Feature

Soul of a Writer

Jim Thompson found the makings of a new and gritty style working on the Oklahoma State Guide.

HUMANITIES, November/December 2009, Volume 30, Number 6

Legendary crime writer Jim Thompson was many things: hobo, bellhop, roughneck, boozer, factory worker, Marine, devoted father and husband, and, for a brief time, a registered Communist. That last role is rarely mentioned in Thompson’s story as one of America’s most fearless purveyors of pulp-fiction-as-art—in the same league as hard-boiled luminaries like James M. Cain, Dashiell Hammett, Raymond Chandler, and Chester Himes—decades before Quentin Tarantino made the genre fashionable. Equally buried is Thompson’s tenure as the director of the Oklahoma Federal Writers’ Project in the late 1930s, a New Deal program to put American writers to work that was also a hotbed of radical politics. Yet Thompson’s leftist past may well have set the course for everything that followed in his later career.

I was unaware of the Oklahoman’s passion for populism when I was in film school in the early eighties, watching big-screen adaptations of his books: The Getaway, Pop. 1280 (released as Coup de Torchon), and A Hell of a Woman (released as Série noire); and it didn’t surface during Thompson’s print revival either, with the reissuing of his catalog by Creative Arts/Black Lizard Books in 1981. Watching Thompson on film led me to his novels, most notably the startling first-person crime benders: A Hell of a Woman, Savage Night, and The Killer Inside Me. But onscreen or on the page, Marxism wasn’t part of the equation.

When I entered the movie business a decade later, I had a front-row seat for a new cycle of Thompson films that included The Kill-Off, After Dark, My Sweet, The Grifters, and The Getaway (again), which only seemed to emphasize the fissure between the writer’s unique literary gifts and those filmmakers who would try to bottle it for a new and decidedly hip audience. (The latest attempt is a version of The Killer Inside Me, which just wrapped production in Oklahoma this fall.) Hollywood traffics in happy endings, or at least endings with some resolution, and Thompson’s fiction, built around an unreliable and sociopathic narrator, routinely implodes into the ether. Witness A Hell of a Woman, where the “hero,” Frank “Dolly” Dillon, literally splits into two voices, offering zero hope for any type of redemption. While Hollywood never slavishly followed Thompson’s texts, it now seems remarkable that those movies showed no murmur of his proletarian heart.

In 1995, Robert Polito’s meticulously researched biography, Savage Art, appeared, devoting dozens of pages to Thompson’s leftist awakenings and framing the “Dimestore Dostoevsky” alongside a more overt cadre of socialist writers: Will Durant, Upton Sinclair, Jack London, Theodore Dreiser, and Ben Hecht among them. But out here in film-land, even that expertly woven social history didn’t change the conversation; Thompson’s years as a Wobbly and a Communist party member, as well as a loyal WPA soldier, remain largely ignored to this day.

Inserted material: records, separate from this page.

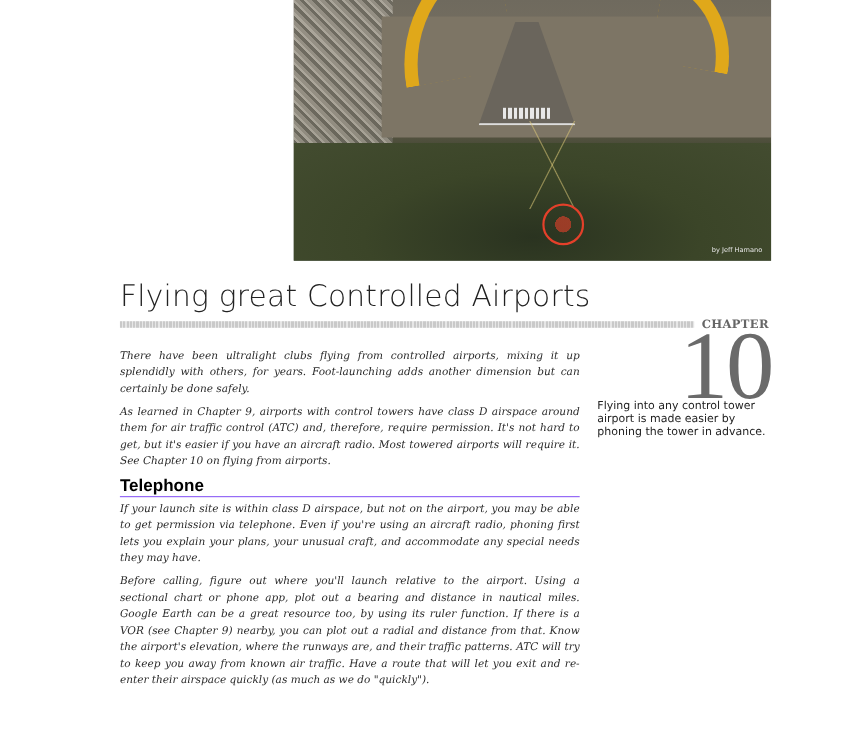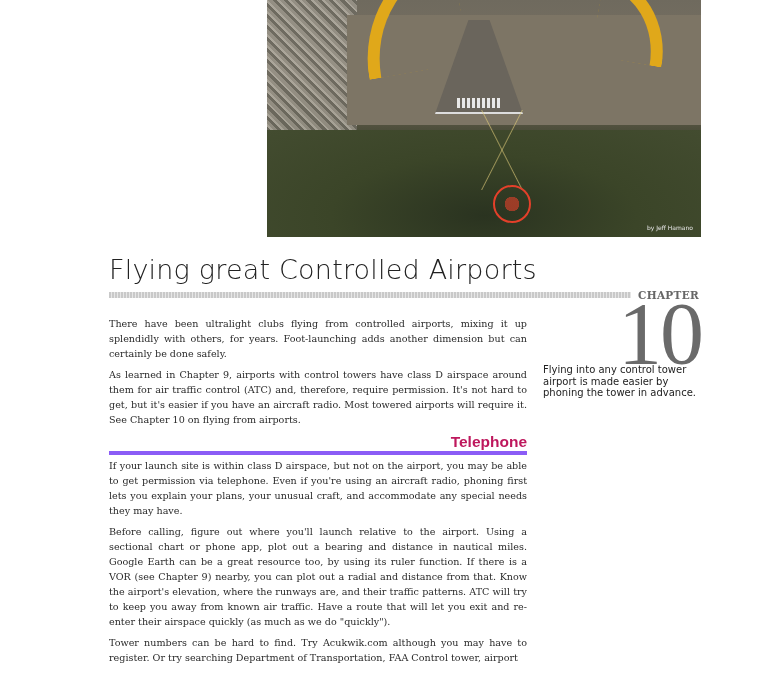"There have been ultralight clubs" .body-col p { font-style: none -> italic }
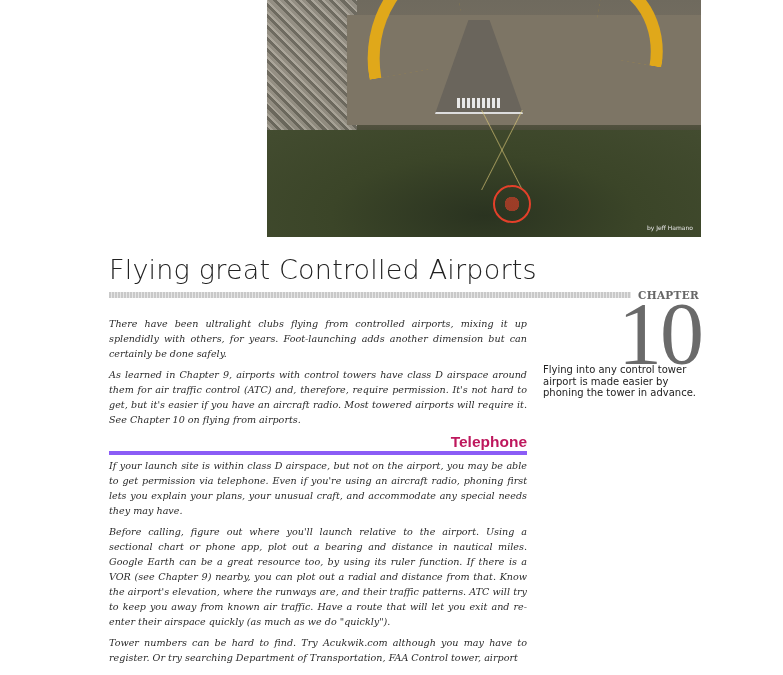"Telephone" .section-head { border-bottom: 4px solid #8b5cf6 -> 1px solid #8b5cf6; color: #be185d -> #000000; text-align: right -> left }
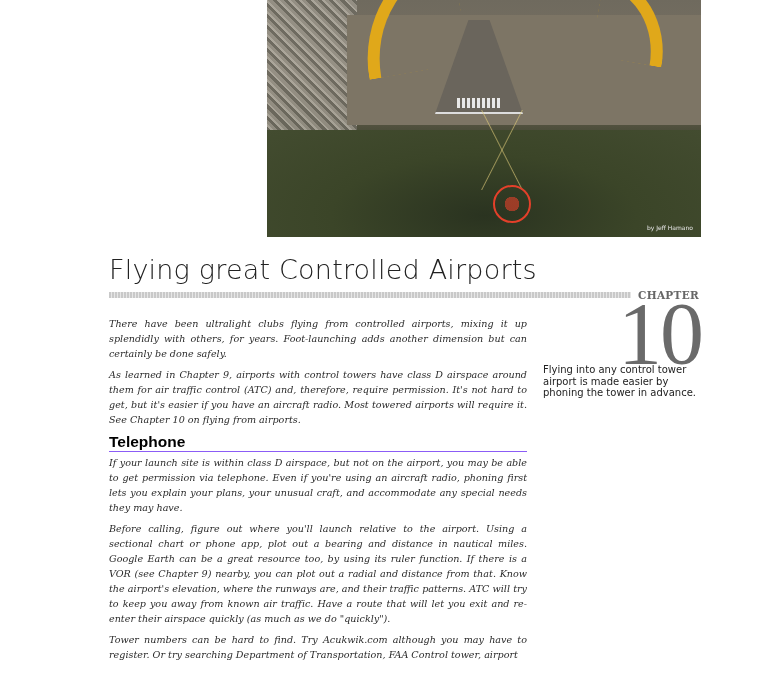"Tower numbers can be hard" p { html: <p>Tower numbers can be hard to find. Try Acukwik.com although you may have to register. Or try searching Department of Transportation, FAA Control tower, airport</p> -> none }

The gap is partly understandable. Much of the work from this period was lost, destroyed, or never published. And the novels, from the 1942 debut, Now and On Earth, on through signature fare like Savage Night and The Getaway, do not immediately suggest a writer occupied with radical politics. Many of the stories were written during a two-year flurry in the early 1950s, and they leave a trail of scorched towns and psyches from California to New York to Mexico, not just the Dust Bowl flatlands where Thompson’s populist fires were stoked. Applying our modern filter, it is difficult to connect Thompson’s psychopaths, grifters, drug addicts, and serial murderers with farmhands clapping to Woody Guthrie songs around a campfire.

And yet we have Woody Guthrie to thank for Thompson’s career as a novelist. The men were introduced through the Marxist economics professor and fellow true crime scribe, Bill Cunningham, who was the director of the Oklahoma Federal Writers’ Project before Thompson took over. Cunningham’s sister, Agnes, and her husband, Gordon Friesen, were political musicians of some repute who would later cofound the seminal folk rock publication Broadside Magazine.

“There was a direct line from the group Thompson met [in the Oklahoma WPA] and him coming to New York in 1941 to write Now and on Earth,” Polito recently told me. “Woody Guthrie circulated Thompson’s first novel among leftist publishers in New York until eventually it was taken by Modern Age [Books].”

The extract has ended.